Uncertainty quantification in imaging and automatic horizon tracking—a Bayesian deep-prior based approach

TitleUncertainty quantification in imaging and automatic horizon tracking—a Bayesian deep-prior based approach
Publication TypeConference
Year of Publication2020
AuthorsAli Siahkoohi, Gabrio Rizzuti, Felix J. Herrmann
Conference NameSEG Technical Program Expanded Abstracts
Keywordshorizon picking, Imaging, machine learning, SEG, Uncertainty quantification

In inverse problems, uncertainty quantification (UQ) deals with a probabilistic description of the solution nonuniqueness and data noise sensitivity.
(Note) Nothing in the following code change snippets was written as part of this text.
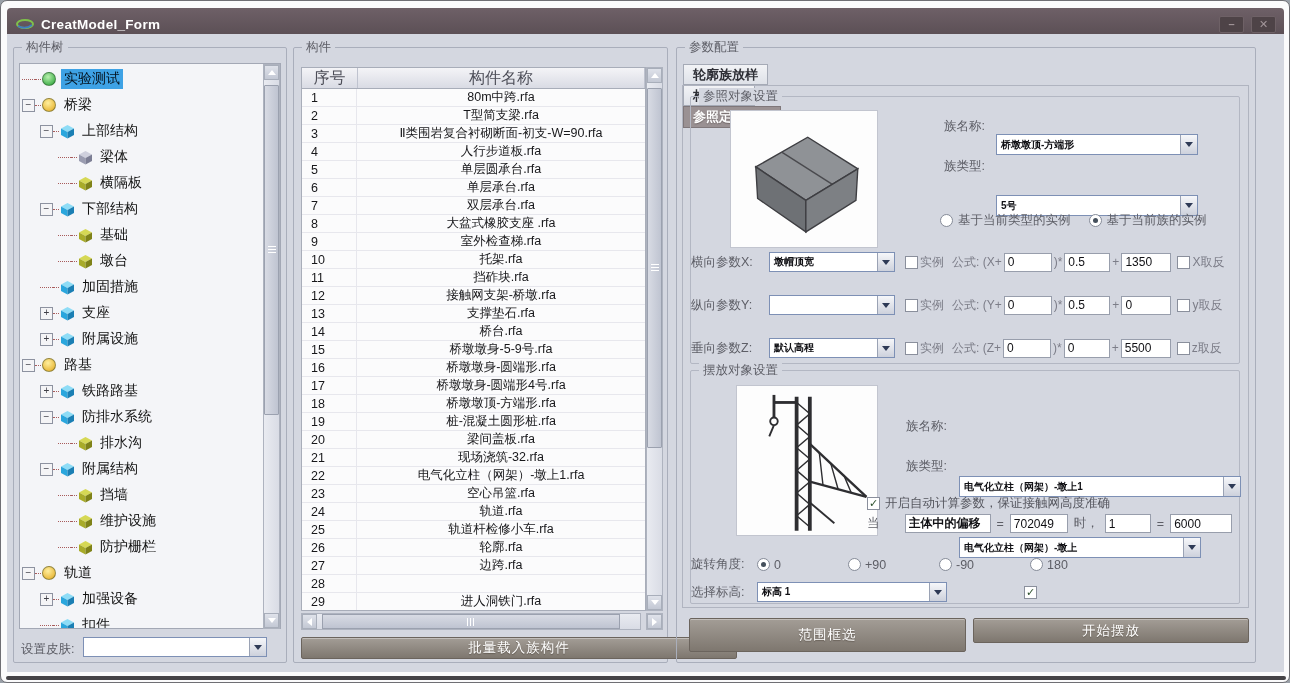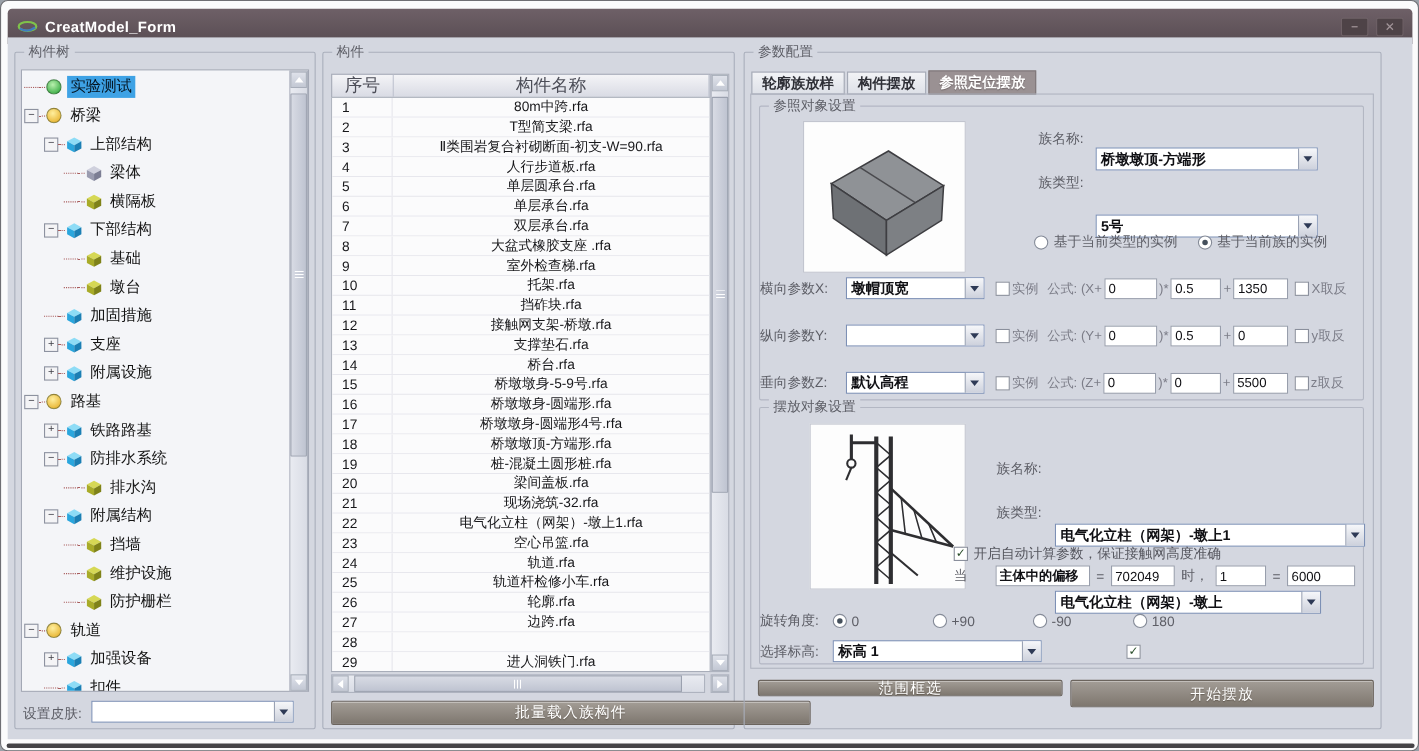"轮廓族放样" .tabs { align-items: flex-end -> flex-start; flex-direction: none -> column }
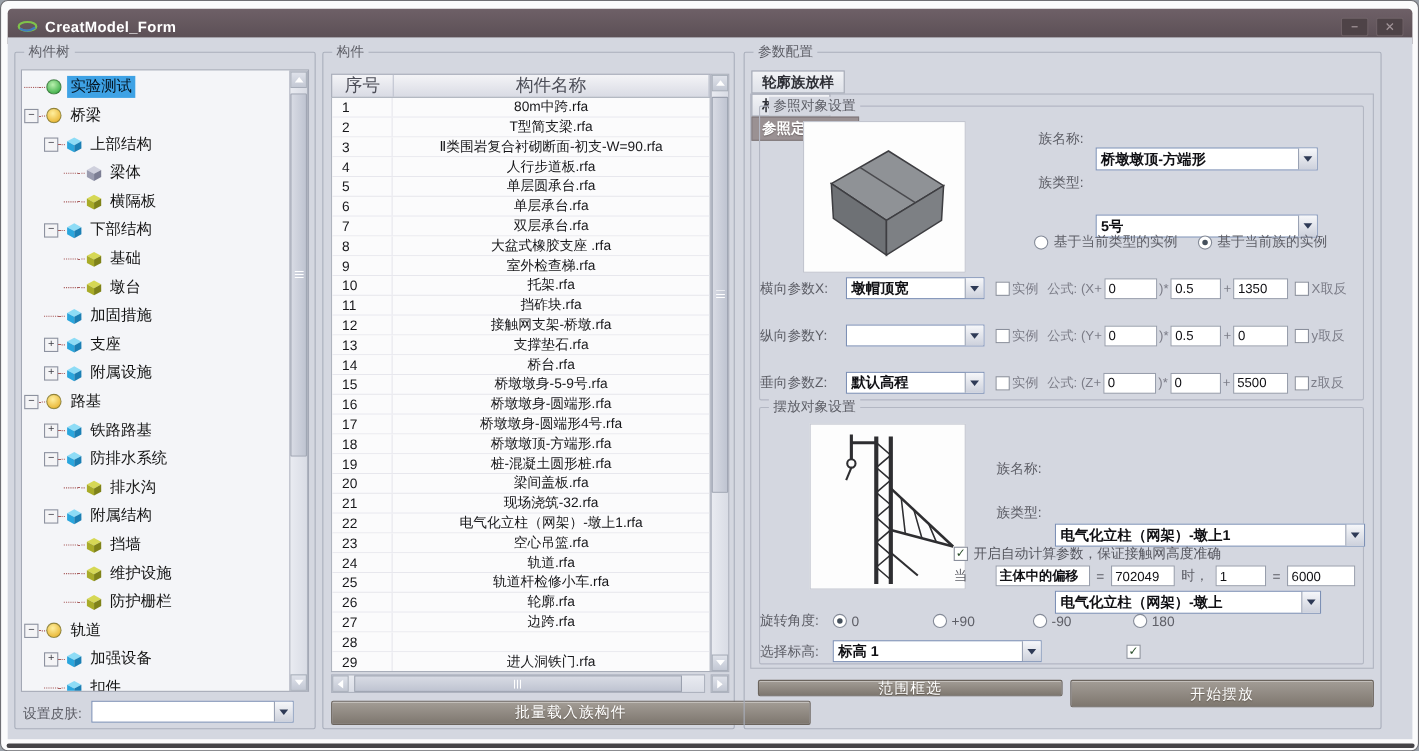"桥墩墩顶-方端形" .combo-text { font-size: 13px -> 10px }
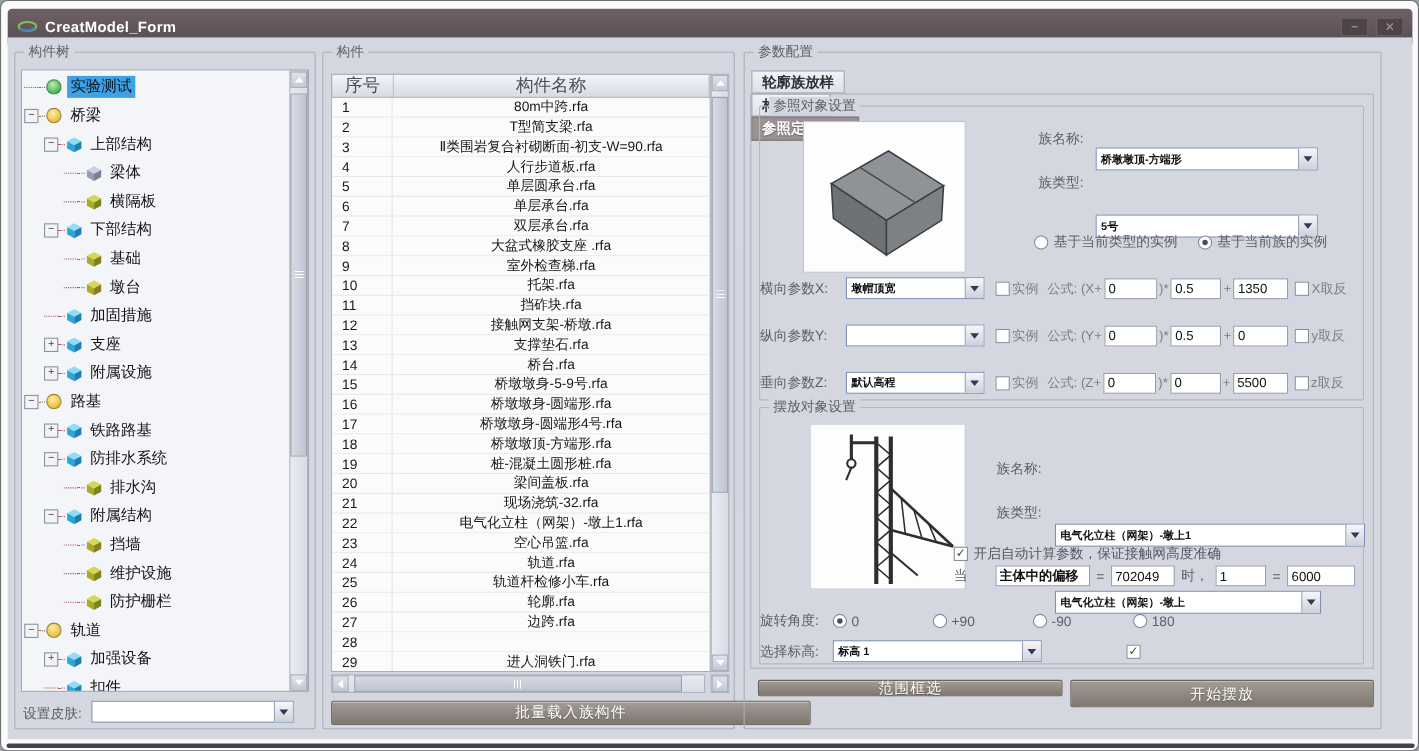"范围框选" div.btn-brown { height: 15px -> 34px }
Setting seismic imaging into a Bayesian framework allows for a principled way of studying uncertainty by solving for the model posterior distribution. Imaging, however, typically constitutes only the first stage of a sequential workflow, and UQ becomes even more relevant when applied to subsequent tasks that are highly sensitive to the inversion outcome. In this paper, we focus on how UQ trickles down to horizon tracking for the determination of stratigraphic models and investigate its sensitivity with respect to the imaging result. As such, the main contribution of this work consists in a data-guided approach to horizon tracking uncertainty analysis. This work is fundamentally based on a special reparameterization of reflectivity, known as "deep prior". Feasible models are restricted to the output of a convolutional neural network with a fixed input, while weights and biases are Gaussian random variables. Given a deep prior model, the network parameters are sampled from the posterior distribution via a Markov chain Monte Carlo method, from which the conditional mean and point-wise standard deviation of the inferred reflectivities are approximated. For each sample of the posterior distribution, a reflectivity is generated, and the horizons are tracked automatically. In this way, uncertainty on model parameters naturally translates to horizon tracking. As part of the validation for the proposed approach, we verified that the estimated confidence intervals for the horizon tracking coincide with geologically complex regions, such as faults.